Crianças estariam mendigando
PUBLICAÇÃO
terça-feira, 23 de junho de 1998
Guilherme Vieira 
Uma rede de sequestradores de crianças pode estar atuando em Curitiba e fazendo funcionar uma indústria da mendicância. As crianças desaparecidas estariam sendo utilizadas em Curitiba e na Região Metropolitana por agenciadores para pedir esmolas nas ruas, fornecendo dinheiro fácil para corruptores. A suspeita é do delegado do Serviço de Investigações de Crianças Desaparecidas (Sicride), Harry Carlos Herbert, que informou ontem que pretende responsabilizar os sequestradores criminalmente, e também os pais dessas crianças por abandono material e intelectual. Esses casos de desaparecimento são muito estranhos, e acreditamos que alguns acontecem por causa de negligência dos pais, disse Herbert se referindo ao desaparecimento da menina Tatiana Alves dos Santos, 6 anos, no sábado, e de sua irmã Fabiana Alves dos Santos, 4 anos, que sumiu na tarde de 29 de agosto de 1996. Elas sumiram nas mesmas circunstâncias, enquanto brincavam na frente de casa na Rua Padre Isaías de Andrade, na favela do Parolin.

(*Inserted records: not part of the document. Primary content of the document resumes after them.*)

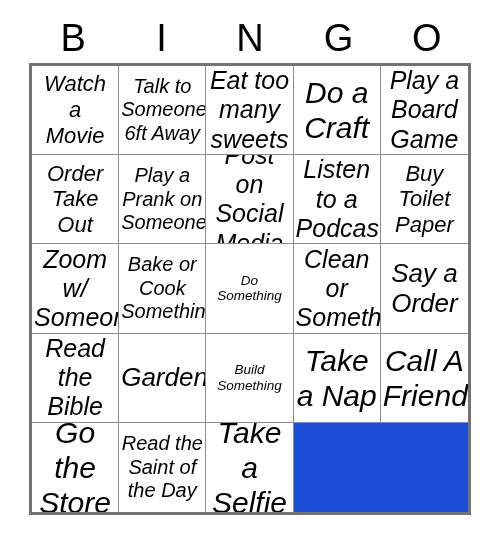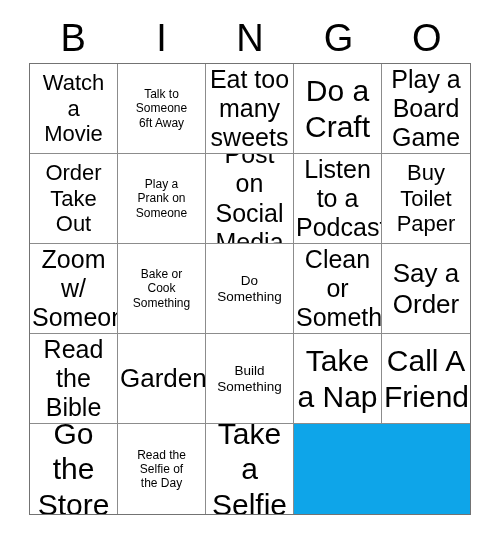--- a/index.html
+++ b/index.html
@@ -47,11 +47,12 @@
     width: 442px;
     height: 452px;
     box-sizing: border-box;
-    border: 1px solid #737373;
+    border: 3px solid #737373;
     display: grid;
     grid-template-columns: repeat(5, 1fr);
     grid-template-rows: repeat(5, 1fr);
-    background: #0ea5e9;
+    background: #1d4ed8;
+    font-style: italic;
   }
   .cell {
     box-sizing: border-box;

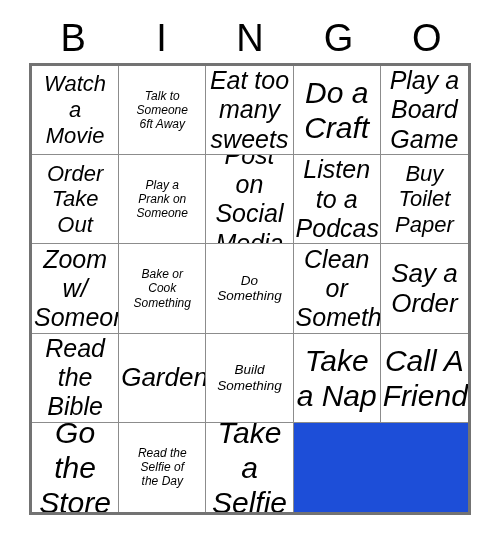--- a/index.html
+++ b/index.html
@@ -77,7 +77,7 @@
   }
   
   .fs-xs  { font-size: 13.5px; }
-  .fs-sm  { font-size: 12px; }
+  .fs-sm  { font-size: 20px; }
   .fs-md  { font-size: 25px; }
   .fs-lg  { font-size: 22px; }
   .fs-xl  { font-size: 26px; }

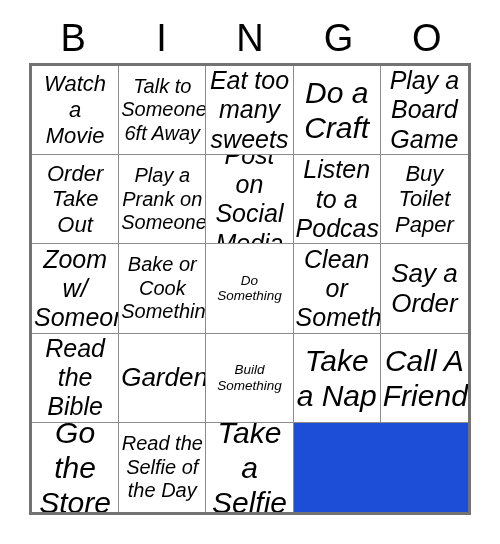--- a/index.html
+++ b/index.html
@@ -193,7 +193,7 @@
       </div>
       <div class="cell">
         <span class="cell-text fs-sm">Read the
-Selfie of
+Saint of
 the Day</span>
       </div>
       <div class="cell">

Os pais das meninas, o catador de papéis Gilson Lourenço dos Santos, 26 anos, e a doméstica Rosângela Aparecida Alves, 23 anos, passaram toda a semana percorrendo a cidade atrás de notícias das filhas. A rua estava cheia de gente, mas todo mundo diz que não viu nada, reclama Lourenço dos Santos. O catador de papel está revoltado com a possibilidade de ser processado pelo delegado do Sicride. É um absurdo um inquérito contra nós, disse. Eu queria saber o motivo do processo se nós somos as vítimas.
A mãe das crianças que desapareceram acredita que tenha sido a mesma pessoa que levou as duas meninas. A gente acaba sofrendo tudo de novo, lamentou, referindo-se à primeira filha desaparecida. Rosângela disse que não sabe o que fazer para achar as meninas e pediu ajuda à polícia e ao secretário de Segurança do Estado, Rubens Tanure. Segundo informações de vizinhos da família, Léo Marcio da Silva e Marlene Viana do Nascimento, as suspeitas recaem sobre uma ex-colega de trabalho de Gilson, chamada Maria.
O Sicride vem tentando localizar Maria há cerca de dois anos, época do desaparecimento da primeira criança, mas enfrenta dificuldades. Essas pessoas que trabalham com reciclagem de papelão não possuem registro profissional e não têm vínculos. Elas acabam se transferindo de cidade com muita facilidade atrapalhando as investigações, disse o delegado Herbert.